Objective To study the GI symptoms in severe acute respiratory syndrome coronavirus 2 (SARS-CoV-2) infected patients.
Design We analysed epidemiological, demographic, clinical and laboratory data of 95 cases with SARS-CoV-2 caused coronavirus disease 2019. Real-time reverse transcriptase PCR was used to detect the presence of SARS-CoV-2 in faeces and GI tissues.

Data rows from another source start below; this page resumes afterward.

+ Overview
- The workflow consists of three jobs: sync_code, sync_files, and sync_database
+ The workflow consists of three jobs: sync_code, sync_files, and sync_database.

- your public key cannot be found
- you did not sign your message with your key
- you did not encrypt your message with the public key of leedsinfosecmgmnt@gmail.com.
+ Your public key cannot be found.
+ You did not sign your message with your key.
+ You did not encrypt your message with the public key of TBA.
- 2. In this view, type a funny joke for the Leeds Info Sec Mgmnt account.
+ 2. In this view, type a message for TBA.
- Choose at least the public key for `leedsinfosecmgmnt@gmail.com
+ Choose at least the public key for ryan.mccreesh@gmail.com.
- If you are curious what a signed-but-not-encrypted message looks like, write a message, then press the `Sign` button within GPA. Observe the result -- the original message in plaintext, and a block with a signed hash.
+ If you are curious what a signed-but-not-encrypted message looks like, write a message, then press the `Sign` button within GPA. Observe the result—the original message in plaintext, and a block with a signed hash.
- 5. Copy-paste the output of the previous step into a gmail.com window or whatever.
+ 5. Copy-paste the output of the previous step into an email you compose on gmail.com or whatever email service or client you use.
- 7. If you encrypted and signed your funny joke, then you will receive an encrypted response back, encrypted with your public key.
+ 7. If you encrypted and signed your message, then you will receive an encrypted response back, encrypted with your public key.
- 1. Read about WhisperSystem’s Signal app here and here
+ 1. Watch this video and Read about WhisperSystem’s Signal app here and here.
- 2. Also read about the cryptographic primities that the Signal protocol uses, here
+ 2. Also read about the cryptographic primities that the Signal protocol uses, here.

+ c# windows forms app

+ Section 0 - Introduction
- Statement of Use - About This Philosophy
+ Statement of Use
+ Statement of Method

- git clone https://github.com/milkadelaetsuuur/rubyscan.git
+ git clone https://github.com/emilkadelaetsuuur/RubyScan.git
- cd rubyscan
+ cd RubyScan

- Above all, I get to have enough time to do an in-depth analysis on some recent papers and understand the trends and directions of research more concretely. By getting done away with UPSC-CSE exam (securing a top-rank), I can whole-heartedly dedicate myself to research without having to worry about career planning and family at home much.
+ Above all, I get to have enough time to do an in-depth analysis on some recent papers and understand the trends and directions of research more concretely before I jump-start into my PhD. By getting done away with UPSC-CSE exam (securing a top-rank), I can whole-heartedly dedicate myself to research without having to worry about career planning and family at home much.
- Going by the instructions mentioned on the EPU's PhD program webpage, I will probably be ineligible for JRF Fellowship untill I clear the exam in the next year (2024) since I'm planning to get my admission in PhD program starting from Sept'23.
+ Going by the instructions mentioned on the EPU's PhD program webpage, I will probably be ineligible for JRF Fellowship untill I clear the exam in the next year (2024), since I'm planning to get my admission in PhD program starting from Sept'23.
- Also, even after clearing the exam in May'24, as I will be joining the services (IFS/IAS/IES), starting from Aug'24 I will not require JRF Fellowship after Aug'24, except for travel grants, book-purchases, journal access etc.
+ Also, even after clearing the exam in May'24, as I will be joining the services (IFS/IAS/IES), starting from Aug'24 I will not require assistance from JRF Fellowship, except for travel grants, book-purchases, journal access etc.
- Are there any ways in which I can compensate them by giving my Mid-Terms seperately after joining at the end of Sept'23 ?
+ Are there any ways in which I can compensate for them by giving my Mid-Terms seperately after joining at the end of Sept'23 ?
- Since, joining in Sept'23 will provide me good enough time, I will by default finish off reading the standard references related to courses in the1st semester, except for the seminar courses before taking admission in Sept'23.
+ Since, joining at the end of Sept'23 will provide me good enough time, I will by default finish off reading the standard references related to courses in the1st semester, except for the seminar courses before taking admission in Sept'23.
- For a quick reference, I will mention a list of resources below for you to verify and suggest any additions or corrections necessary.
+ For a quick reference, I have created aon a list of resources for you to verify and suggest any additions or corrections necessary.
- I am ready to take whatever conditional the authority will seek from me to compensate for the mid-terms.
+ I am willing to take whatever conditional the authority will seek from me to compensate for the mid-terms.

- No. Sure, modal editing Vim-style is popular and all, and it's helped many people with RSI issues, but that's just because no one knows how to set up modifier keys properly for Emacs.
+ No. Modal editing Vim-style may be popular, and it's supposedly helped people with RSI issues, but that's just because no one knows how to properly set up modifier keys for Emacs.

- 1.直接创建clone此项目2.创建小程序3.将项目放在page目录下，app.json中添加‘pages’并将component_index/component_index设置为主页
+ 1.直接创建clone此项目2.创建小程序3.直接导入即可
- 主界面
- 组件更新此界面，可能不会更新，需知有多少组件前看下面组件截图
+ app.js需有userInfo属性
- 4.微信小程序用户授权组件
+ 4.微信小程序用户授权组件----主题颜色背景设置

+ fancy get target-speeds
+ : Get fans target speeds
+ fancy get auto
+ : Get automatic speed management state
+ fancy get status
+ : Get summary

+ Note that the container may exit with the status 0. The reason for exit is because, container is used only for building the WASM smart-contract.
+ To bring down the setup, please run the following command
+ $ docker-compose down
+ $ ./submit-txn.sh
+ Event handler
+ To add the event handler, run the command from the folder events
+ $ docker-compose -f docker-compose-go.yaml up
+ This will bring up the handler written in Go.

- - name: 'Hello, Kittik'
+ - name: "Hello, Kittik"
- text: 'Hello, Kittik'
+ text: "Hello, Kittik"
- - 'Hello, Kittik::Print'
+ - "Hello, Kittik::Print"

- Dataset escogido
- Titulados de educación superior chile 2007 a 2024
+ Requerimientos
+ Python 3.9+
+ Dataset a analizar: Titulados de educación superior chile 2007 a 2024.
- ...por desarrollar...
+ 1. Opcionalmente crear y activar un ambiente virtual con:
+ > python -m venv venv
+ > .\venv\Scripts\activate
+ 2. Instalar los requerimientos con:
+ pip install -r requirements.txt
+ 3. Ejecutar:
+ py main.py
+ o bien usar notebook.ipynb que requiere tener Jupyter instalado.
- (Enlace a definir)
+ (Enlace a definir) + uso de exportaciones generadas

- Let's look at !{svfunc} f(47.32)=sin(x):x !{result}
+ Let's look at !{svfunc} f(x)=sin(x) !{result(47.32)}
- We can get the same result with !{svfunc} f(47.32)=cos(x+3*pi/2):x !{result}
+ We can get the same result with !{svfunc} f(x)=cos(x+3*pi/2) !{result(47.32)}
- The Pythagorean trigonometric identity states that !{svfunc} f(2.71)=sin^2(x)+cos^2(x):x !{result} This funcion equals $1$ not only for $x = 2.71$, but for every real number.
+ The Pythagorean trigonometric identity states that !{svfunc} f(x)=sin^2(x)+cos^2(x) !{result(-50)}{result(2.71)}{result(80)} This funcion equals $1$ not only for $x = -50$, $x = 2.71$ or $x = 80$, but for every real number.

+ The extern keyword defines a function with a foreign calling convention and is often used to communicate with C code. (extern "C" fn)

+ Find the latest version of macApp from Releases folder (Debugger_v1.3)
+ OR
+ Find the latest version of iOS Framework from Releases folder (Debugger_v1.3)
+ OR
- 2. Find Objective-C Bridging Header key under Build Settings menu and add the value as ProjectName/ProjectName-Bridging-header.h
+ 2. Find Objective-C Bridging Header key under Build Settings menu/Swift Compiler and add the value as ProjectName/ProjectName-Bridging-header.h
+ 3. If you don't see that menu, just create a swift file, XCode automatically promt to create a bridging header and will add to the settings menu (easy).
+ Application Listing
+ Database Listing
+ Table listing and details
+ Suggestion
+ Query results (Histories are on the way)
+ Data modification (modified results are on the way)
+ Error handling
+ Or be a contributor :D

Results Among the 95 patients, 58 cases exhibited GI symptoms of which 11 (11.6%) occurred on admission and 47 (49.5%) developed during hospitalisation. Diarrhoea (24.2%), anorexia (17.9%) and nausea (17.9%) were the main symptoms with five (5.3%), five (5.3%) and three (3.2%) cases occurred on the illness onset, respectively. A substantial proportion of patients developed diarrhoea during hospitalisation, potentially aggravated by various drugs including antibiotics. Faecal samples of 65 hospitalised patients were tested for the presence of SARS-CoV-2, including 42 with and 23 without GI symptoms, of which 22 (52.4%) and 9 (39.1%) were positive, respectively. Six patients with GI symptoms were subjected to endoscopy, revealing oesophageal bleeding with erosions and ulcers in one severe patient. SARS-CoV-2 RNA was detected in oesophagus, stomach, duodenum and rectum specimens for both two severe patients. In contrast, only duodenum was positive in one of the four non-severe patients.
Conclusions GI tract may be a potential transmission route and target organ of SARS-CoV-2.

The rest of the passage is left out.